El filósofo emprendedor
Me pregunto a menudo por el filósofo como emprendedor del conocimiento. Hay ejemplos eminentes: Platón, Aristóteles y Epicuro. Esos tipos no sólo produjeron obra de la mayor calidad intelectual, sino que también fundaron sendos centros de investigación.
Yo me pregunto cómo sacaron el tiempo para distribuir las tareas sin perder foco en cada una y cómo podían cambiar tan fácilmente del modo emprendedor al modo autor.
Para que te hagas una idea: Aristóteles descubrió la lógica y Platón es el padre de la filosofía, aunque sus hijos no queramos aceptarlo (punto para Freud: el asesinato del padre también aplica para nuestra disciplina). Y no contentos con eso, dictaban clases a estudiantes avanzados y lecciones abiertas a un público general.
Lo que yo me pregunto es: ¿Quién financió la Academia y el Liceo? ¿Cómo levantaron capital? ¿Quién la administraba? ¿Tenían socios? ¿Cómo armaron un equipo para ejecutar la visión de una institución que hasta el día de hoy se nutre de sus principios?
De algún lado tiene que haber salido la pasta para las instalaciones, la biblioteca, y solventar la vida de los pensadores. Es interesante planteárselo, porque según ellos los intelectuales que profesan un saber aparente motivado por un afán desmedido de lucro son sofistas y no filósofos.
Y me lo pregunto, porque para levantar un proyecto de esa naturaleza hoy no queda otra que recurrir a inversionistas; a un tipo muy particular de inversionista. Uno que tenga la sensibilidad para la filosofía, pero que entienda de negocios, y que por lo mismo no apriete por el retorno de la inversión. Es decir, ha de ser un mecenas dispuesto a financiar el proyecto simplemente porque es bueno que exista, aceptando que no le va a dar réditos económicos. Al menos le va a poder contar a sus nietos que él contribuyó a la causa de los barbudos ociosos.
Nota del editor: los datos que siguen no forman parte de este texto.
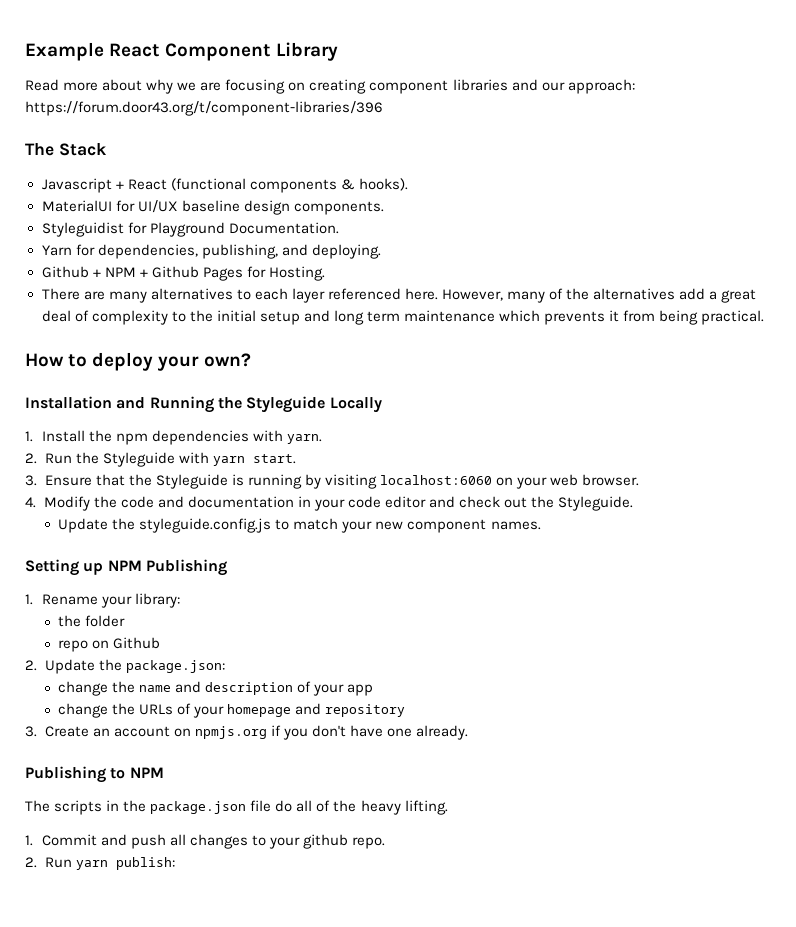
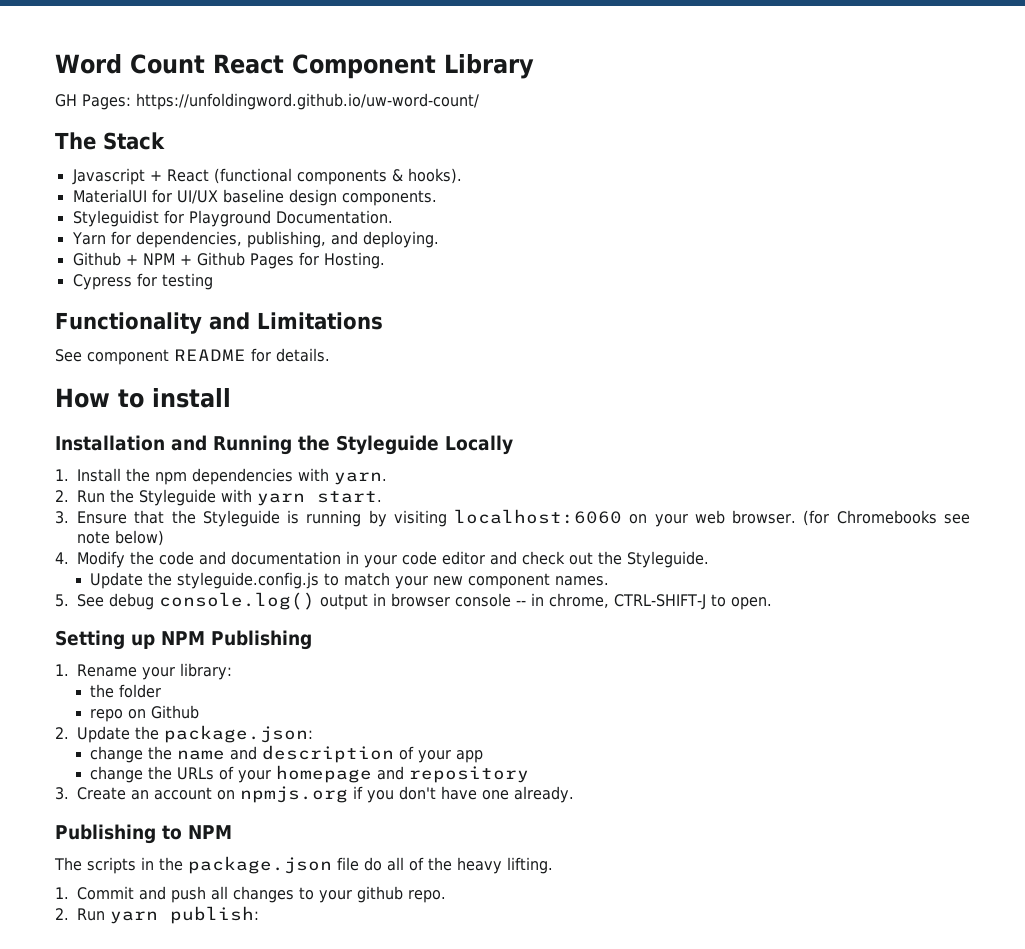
[25,42,104,61] Example -> [55,54,205,74] Word Count
[25,79,635,94] [25,101,383,116] Read more about why we are focusing on creating component libraries and our approach: https://forum.door43.org/t/component-libraries/396 -> [55,93,479,110] GH Pages: https://unfoldingword.github.io/uw-word-count/
[41,288,757,303] [41,310,765,325] There are many alternatives to each layer referenced here. However, many of the alternatives add a great deal of complexity to the initial setup and long term maintenance which prevents it from being practical. -> [72,273,213,290] [55,312,383,334] [55,348,330,365] Cypress for testing // Functionality and Limitations // See component README for details.
[92,352,251,371] deploy your own? -> [152,388,231,408] install
(640, 480) none -> [803,510,970,526] [77,530,164,546] (for Chromebooks see note below)
(541, 525) none -> [55,592,772,610] // 5. See debug console.log() output in browser console -- in chrome, CTRL-SHIFT-J to open.

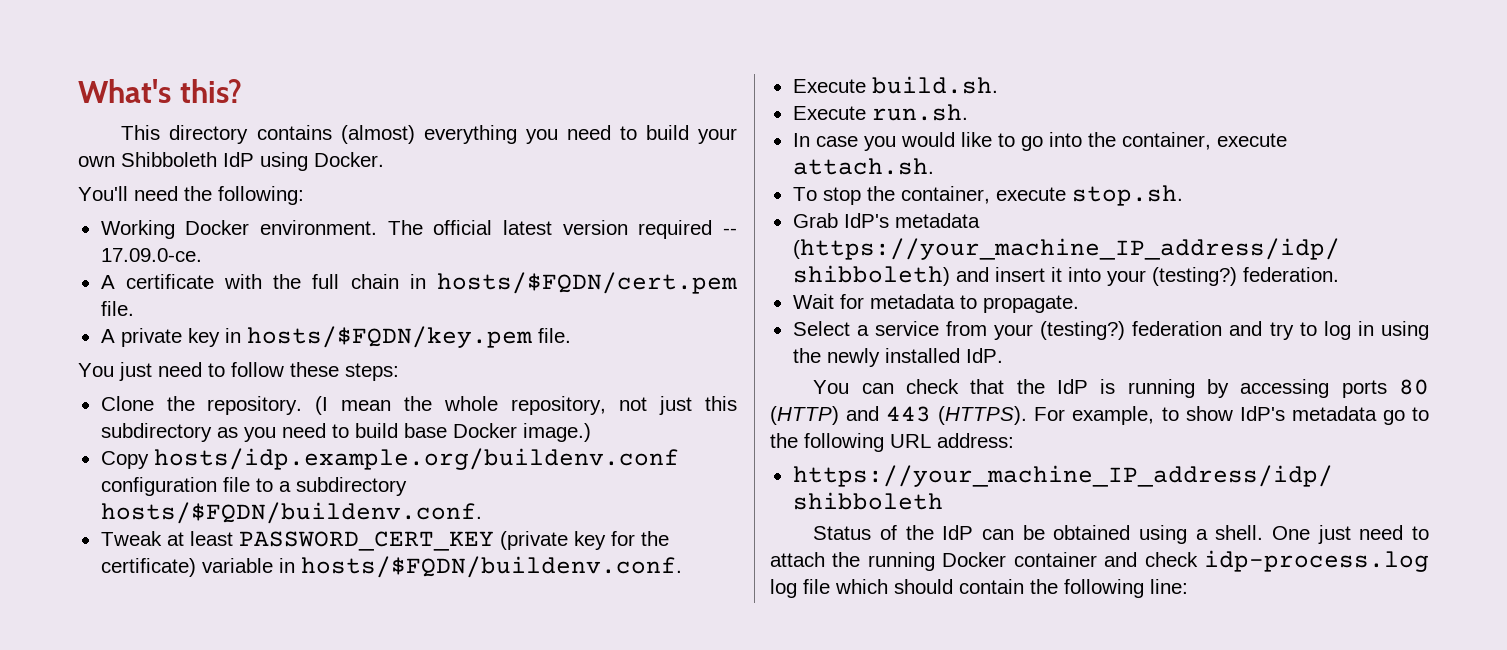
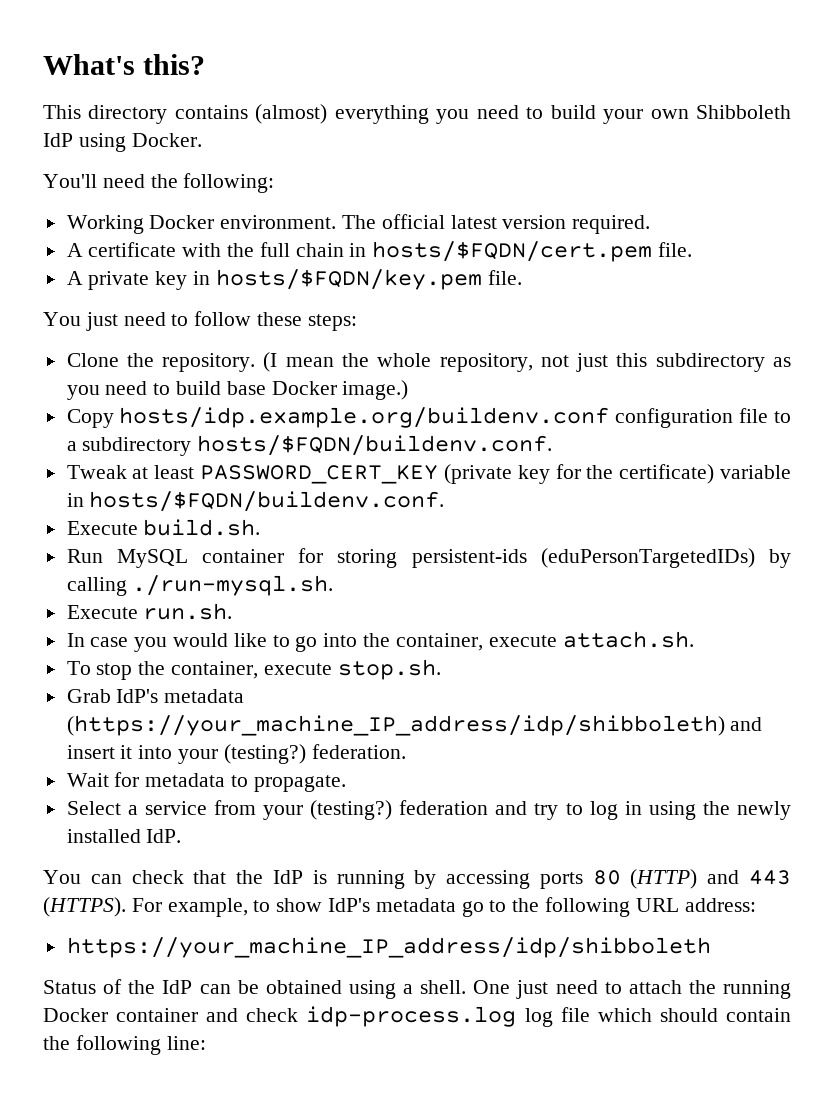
[638,220,737,239] [100,248,202,262] required -- 17.09.0-ce. -> [572,215,651,234] required.
(998, 85) none -> [66,548,791,568] [66,575,334,596] // Run MySQL container for storing persistent-ids (eduPersonTargetedIDs) by calling ./run-mysql.sh.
Quizás esta visión se deba a la ingenuidad con que leí a Aristóteles con 17 años, porque realmente le creí que el filósofo ha de ser autosuficiente en bienes exteriores, que se ha de bastar a sí mismo para poder liberar tiempo de ocio, única instancia donde la filosofía da frutos. Porque el output del filósofo no se mide con KPI’s: una buena idea puede tardar décadas en madurar.
Mi joven yo lo tradujo a términos actuales pensando que el filósofo ha de ser al mismo tiempo emprendedor para poder ser financieramente libre. Ingenuo, porque emprender ya es complicado, como correr una maratón con vallas.
Desafío a cualquiera a pensar en un tema especulativo estresado por pagar cuentas, con hijos pequeños, y me diga después si el viejo Aristóteles no llevaba razón en eso. Hay impedimentos prácticos para el pensamiento filosófico. Se requiere de una cierta serenidad interior, sin apremio, para pensar en la inmortalidad del cangrejo o el día de la marmota. A mí me ha tomado la vida equilibrar mi vocación filosófica con esa libertad económica.